# Project: Janani's rpob sequences demultiplexing

Cassandra Wattenburger, 07/08/21

### Notes:
* Modified from script written by Roli Wilhelm
* Running script using QIIME2 v2021.4
* Included amplicons of rpob for Janani on SFA2 rep1 trial run, demultiplexing

# Introduction

### Pipeline to process raw sequences into phyloseq object with DADA2 ###
* Prep for Import to QIIME2  (Combine two index files)
* Import to QIIME2
* Demultiplex
* Denoise and Merge
* Prepare OTU Tables and Rep Sequences  *(Note: sample names starting with a digit will break this step)*
* Classify Seqs

*100% Appropriated from the "Atacama Desert Tutorial" for QIIME2*

### Pipeline can handle both 16S rRNA gene and ITS sequences####
* Tested on 515f and 806r
* Tested on ITS1

### Commands to install dependencies ####
##### || QIIME2 ||
** Note: QIIME2 is still actively in development, and I've noticed frequent new releases. Check for the most up-to-date conda install file <https://docs.qiime2.org/2017.11/install/native/#install-qiime-2-within-a-conda-environment>

* wget https://data.qiime2.org/distro/core/qiime2-2020.2-py35-linux-conda.yml
* conda env create -n qiime2-2020.2 --file qiime2-2018.2-py35-linux-conda.yml
* source activate qiime2-pipeline

##### || Copyrighter rrn database ||
* The script will automatically install the curated GreenGenes rrn attribute database
* https://github.com/fangly/AmpliCopyrighter

##### || rpy2 (don't use conda version) ||
* pip install rpy2  

##### || phyloseq ||
* conda install -c r r-igraph 
* Rscript -e "source('http://bioconductor.org/biocLite.R');biocLite('phyloseq')" 

##### || R packages ||
* ape   (natively installed in conda environment)

### Citations ###
* Caporaso, J. G., Kuczynski, J., Stombaugh, J., Bittinger, K., Bushman, F. D., Costello, E. K., *et al.* (2010). QIIME allows analysis of high-throughput community sequencing data. Nature methods, 7(5), 335-336.

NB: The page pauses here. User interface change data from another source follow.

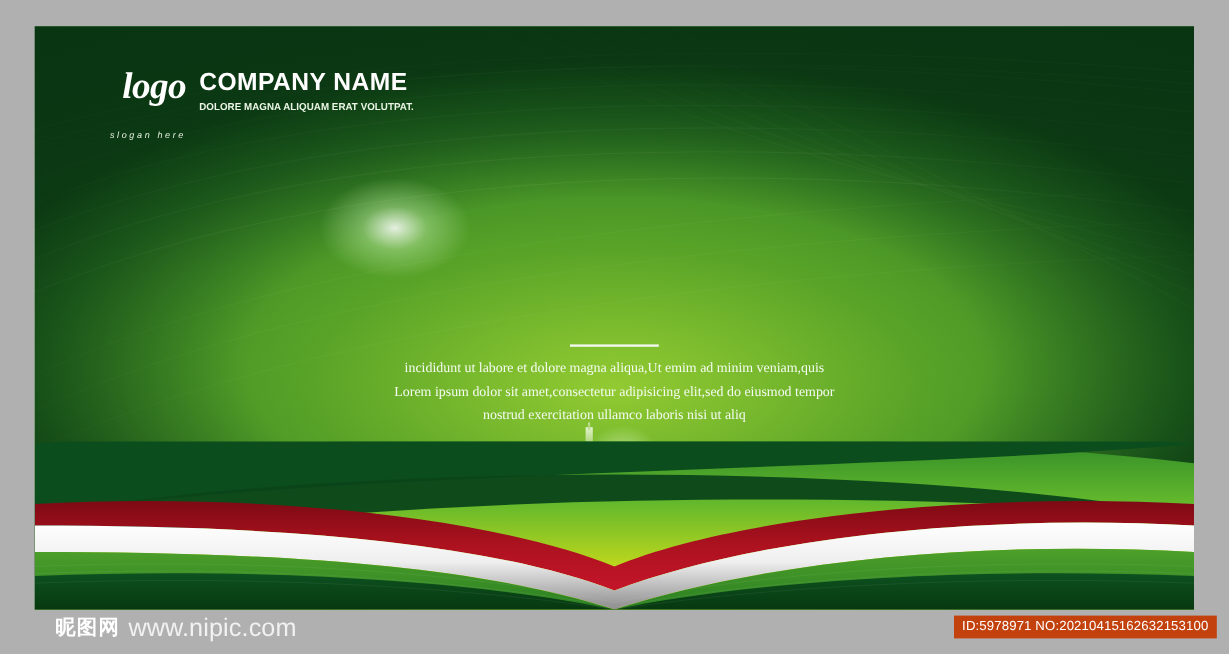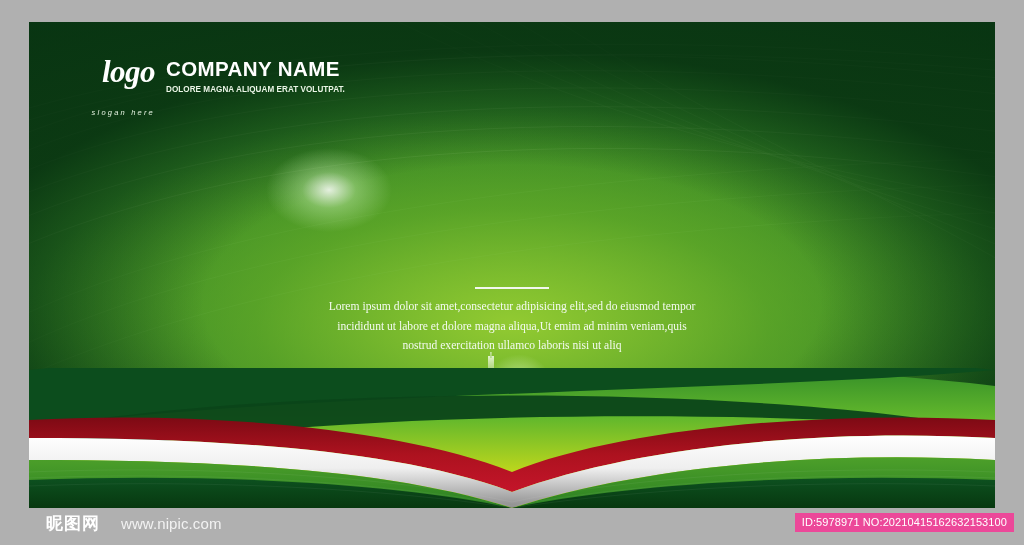--- a/index.html
+++ b/index.html
@@ -181,8 +181,8 @@
     <div class="divider"></div>
 
     <div class="body-copy">
+      <div>incididunt ut labore et dolore magna aliqua,Ut emim ad minim veniam,quis</div>
       <div>Lorem ipsum dolor sit amet,consectetur adipisicing elit,sed do eiusmod tempor</div>
-      <div>incididunt ut labore et dolore magna aliqua,Ut emim ad minim veniam,quis</div>
       <div>nostrud exercitation ullamco laboris nisi ut aliq</div>
     </div>
 

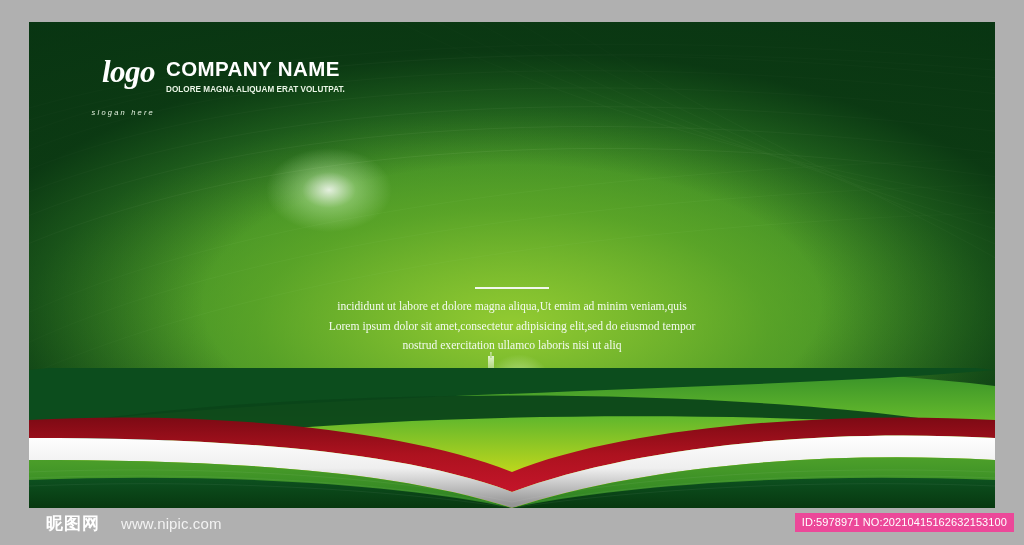--- a/index.html
+++ b/index.html
@@ -116,7 +116,7 @@
     line-height:19px;
   }
   .wm-url {
-    margin-left:21px; font-size:15px; color:#f2f2f2; line-height:19px;
+    margin-left:7px; font-size:21px; color:#f2f2f2; line-height:19px;
     letter-spacing:.1px;
   }
   .idbadge {

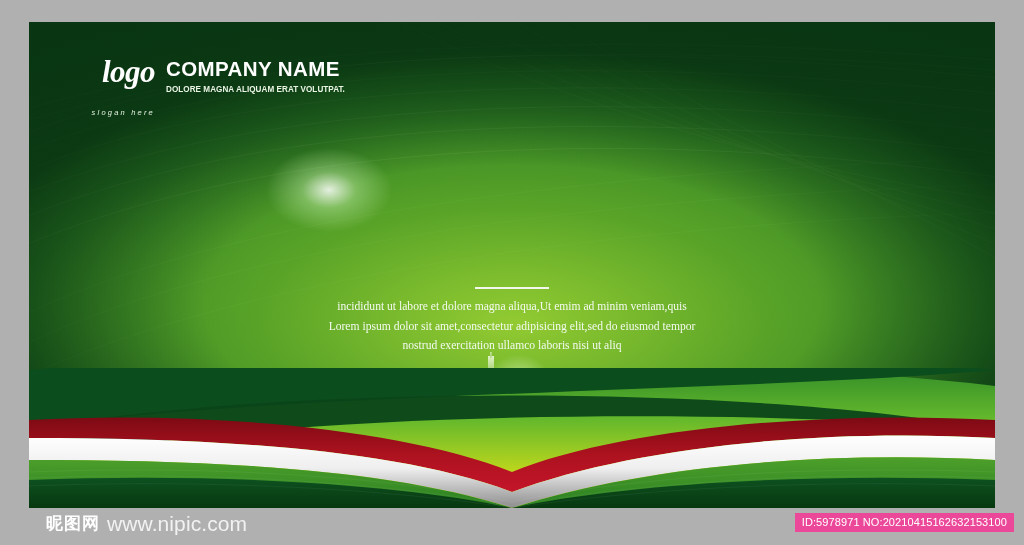--- a/index.html
+++ b/index.html
@@ -121,7 +121,7 @@
   }
   .idbadge {
     position:absolute; right:10px; top:-2px;
-    background:#ec4899; color:#ffffff;
+    background:#c2410c; color:#ffffff;
     font-size:11px; line-height:17px; padding:1px 7px;
     letter-spacing:.1px;
   }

* McMurdie and Holmes (2013) phyloseq: An R Package for Reproducible Interactive Analysis and Graphics of Microbiome Census Data. PLoS ONE. 8(4):e61217

* Paradis E., Claude J. & Strimmer K. 2004. APE: analyses of phylogenetics and evolution in R language. Bioinformatics 20: 289-290.

* Angly, F. E., Dennis, P. G., Skarshewski, A., Vanwonterghem, I., Hugenholtz, P., & Tyson, G. W. (2014). CopyRighter: a rapid tool for improving the accuracy of microbial community profiles through lineage-specific gene copy number correction. Microbiome, 2(1), 11.


# Step 0: Prep the sequence data

### Instructions

Done on the command line.

1. Copy/paste the raw sequence data to a new location on the server (never modify original data!)
1. Decompress files to .fastq
1. Run 'truncate_seqid.sh' on the read1, read2, index1, and index2 fastq files
1. Recompress the read1 and read2 files to .fastq.gz (keep the index files uncompressed for a later step)

This script removes a portion of the sequence ID that is incompatible with QIIME2. I think it is due to intricacies involved with the BRC's sequencing methods.

Will work on incorporating directly into pipeline in future.

# Step 1: User Input

### Metadata requirements
* Must be located in the project directory
* Must be .tsv format 
* First column named "SampleID" for samples
* One column named "BarcodeSequence" with the relevant barcode seqeunces (rev. comp reverse concatenated with forward barcode sequence)

The output directory will be created inside the project directory when you run the script.

In [1]:
import os, re, numpy as np

# Prepare an object with the name of the library and all related file paths
# datasets = [['name', 'project directory path', 'output directory name', 'modified raw data directory', read1 file name, read2 file name, 'metadata file name','domain of life'], ...]
datasets = [['jananirpob', '/home/cassi/SFAgrowthrate/data_amplicon/janani_rpob', 'output', 
             '/home/backup_files/raw_reads/SFA2.cassi.2021/rep1.trial/modified', 
             'read1_mod.fastq.gz', 'read2_mod.fastq.gz', 'index1_mod.fastq.gz', 'index2_mod.fastq.gz', 
             'jananirpob_metadata.tsv', 'bacteria']]

# Set # of processors (10 ussually good)
processors = 10

# Step 2: Concatenate barcodes

### Instructions

Done on command line.

1. Run 'concatenate_barcodes_mod.py' on the modified index1 and index2 files
1. Recompress all files to .fastq.gz (inlcuding the barcodes.fastq file that you just created)

Will work on incorporating this directly into pipeline in future.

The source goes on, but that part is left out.